Мингажев, беседуя с капитаном Прутковым, безошибочно определил главное – никаких моральных устоев для этого человека не существует. Он будет выполнять приказ, не задумываясь ни о чем, кроме того, что приказ должен быть выполнен. А уж какими средствами и какой ценой – значения не имеет.
***
Именно Андрей Михайлович Прутков, ставший к тому времени подполковником, хотя как выглядит милицейская форма давно уж позабыл, ждал сейчас на конспиративной квартире своего шефа и благодетеля – генерала Мингажева. За все эти годы, Марат Дамирович, сделавший головокружительную карьеру, ни разу не пожалел о своем выборе. Генерал не ошибся – Прутков служил не родине, не системе; не задумываясь о таких «глупостях», как данная когда-то присяга, честь и совесть, он служил одному человеку. Служил верой и правдой, если, конечно, в действиях мерзавца и негодяя может быть хоть какая-то правда.
***
Тем поздним осенним вечером, возвратившись после аудиенции с Патроном, генерал посвятил клеврета во все подробности своего коварного замысла.
– Хотят Аникеева – получат Аникеева. С ним почти все ясно, детали отработаешь. Кстати, пока не забыл: уточни, чем он так сумел насолить нашей уважаемой Екатерине Всеволодовне. Насколько я знаю, на самоубийцу этот деятель не похож, встать попрек дороги у Заклунной – надо совсем больным быть, Катька-стакан обидчиков не прощает, – при своем верном подручном генерал в выражениях не стеснялся и «эзоповым языком» себя не обременял. – Но это все детали, вернее сказать, шаги, которые нас должны привести к главной цели, – и Мингажев многозначительно произнес: – Михей…
Открыл стоящий на комоде сигарный ящик, достал оттуда сигару, качеством ничуть не уступающую той, что недавно курил влиятельный хозяин загородного дома, умело ее обрезал и раскурил (а ведь утверждал хитрец, что в сигарах ничего не смыслит!) и повторил произнесенное не далее как пару часов назад: – В порошок сотру!

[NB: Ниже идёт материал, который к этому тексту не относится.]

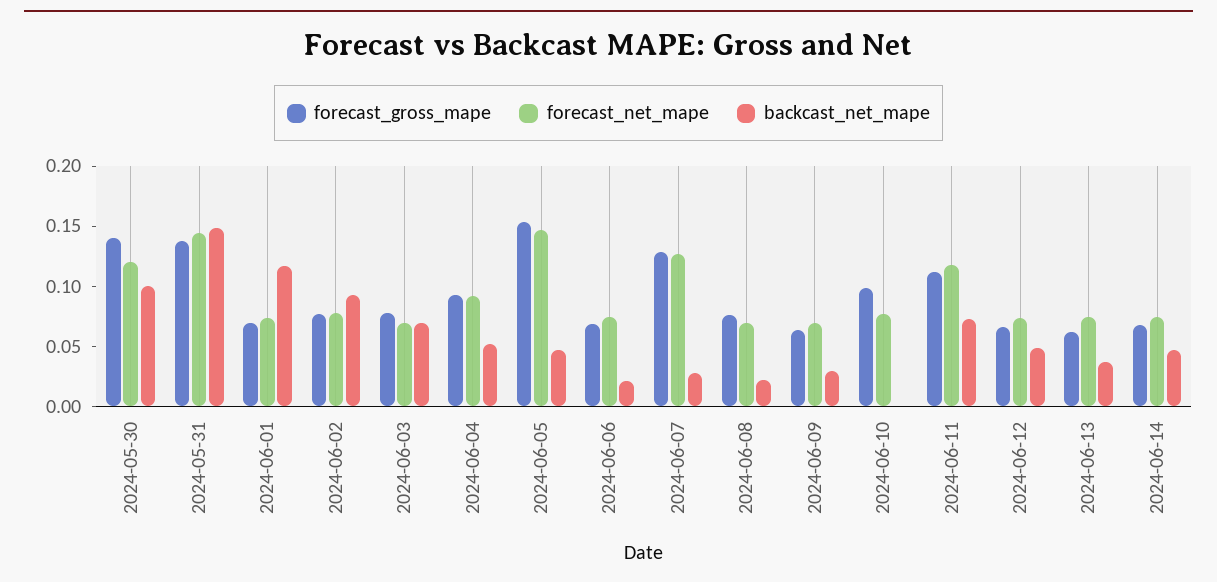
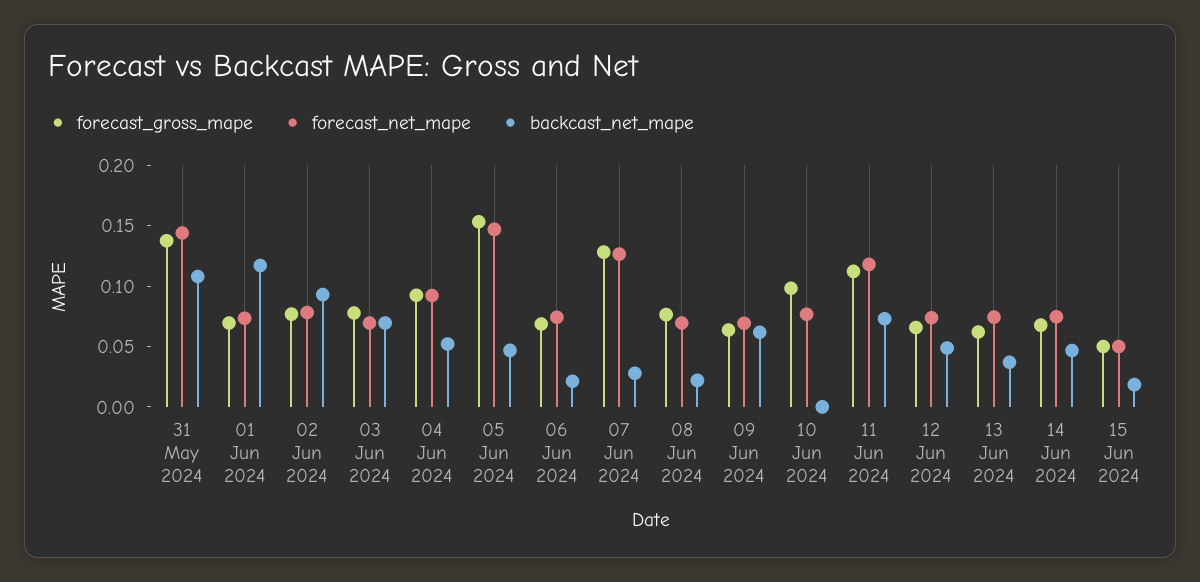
forecast_gross_mape, 2024-05-30: 0.14 -> none
forecast_net_mape, 2024-05-30: 0.12 -> none
backcast_net_mape, 2024-05-30: 0.1 -> none
backcast_net_mape, 2024-05-31: 0.15 -> 0.11
backcast_net_mape, 2024-06-09: 0.03 -> 0.06
forecast_gross_mape, 15 Jun 2024: none -> 0.05
forecast_net_mape, 15 Jun 2024: none -> 0.05
backcast_net_mape, 15 Jun 2024: none -> 0.02

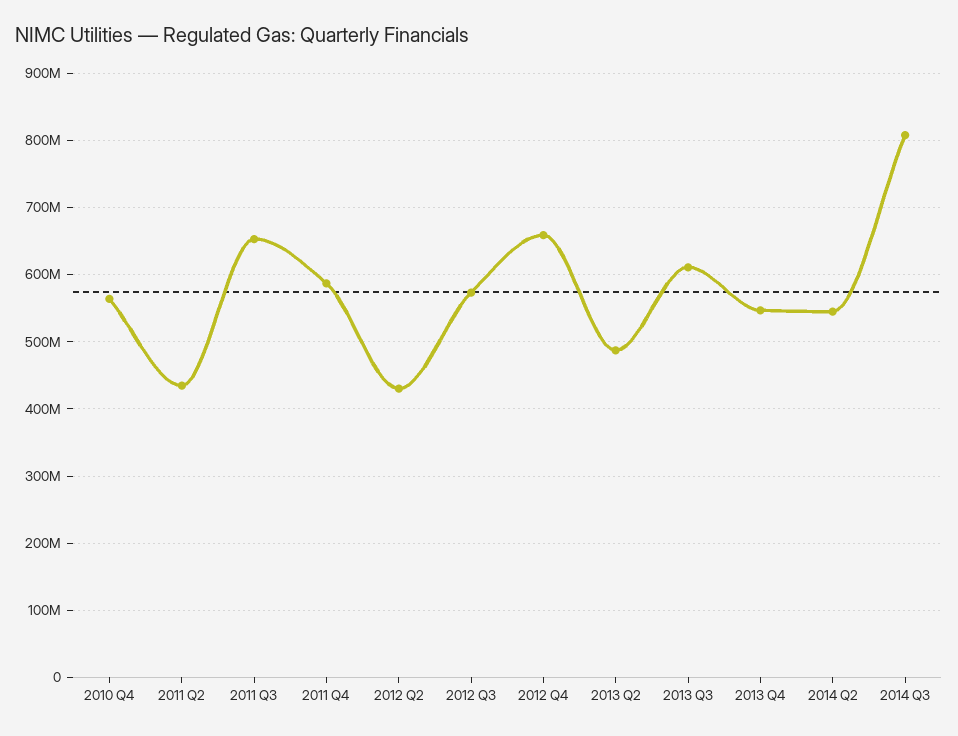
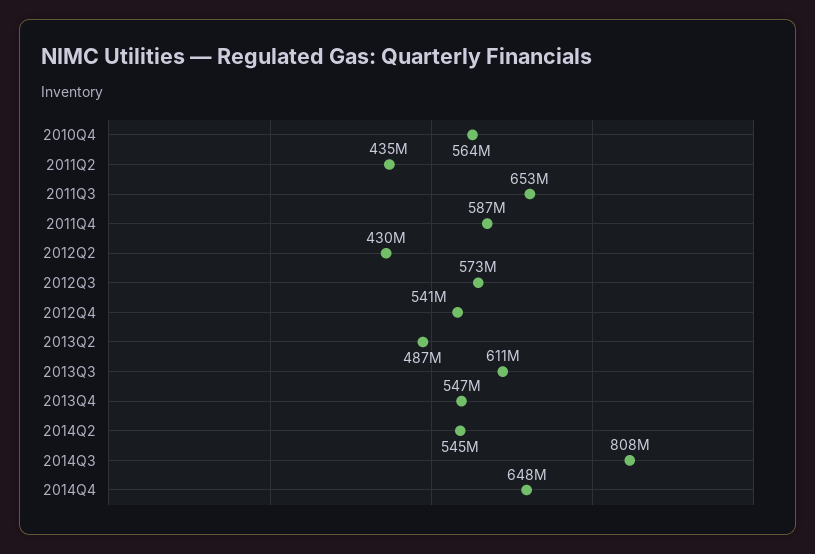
2012 Q4: 660000000 -> 541000000
2014Q4: none -> 648000000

И имей ввиду, Прутик, – каким-то неведомым, одному ему известным образом узнал он юношеское прозвище Пруткова и никак иначе его с тех пор не называл, – никаких других заданий, пока с этим не справишься, у тебя нет.
***
…Со школьной поры была Катюша Заклунная всеобщей любимицей. В лучшей ученице класса не чаяли души учителя, певунью и выдумщицу обожали подружки. В старших классах – комсорг школы, в институте – секретарь комсомольского бюро с первого же курса. Вот только прозвище у комсорга и активистки подкачало, хотя сама в том и виновата. На студенческих посиделках, или собравшись у костра всем стройотрядом, она звонче всех кричала: «Никаких рюмок, бокалов и фужеров. Оружие пролетариата – камень, посуда комсомольца – стакан». Так и пошла по столбовой жизненной дороге Катька-стакан.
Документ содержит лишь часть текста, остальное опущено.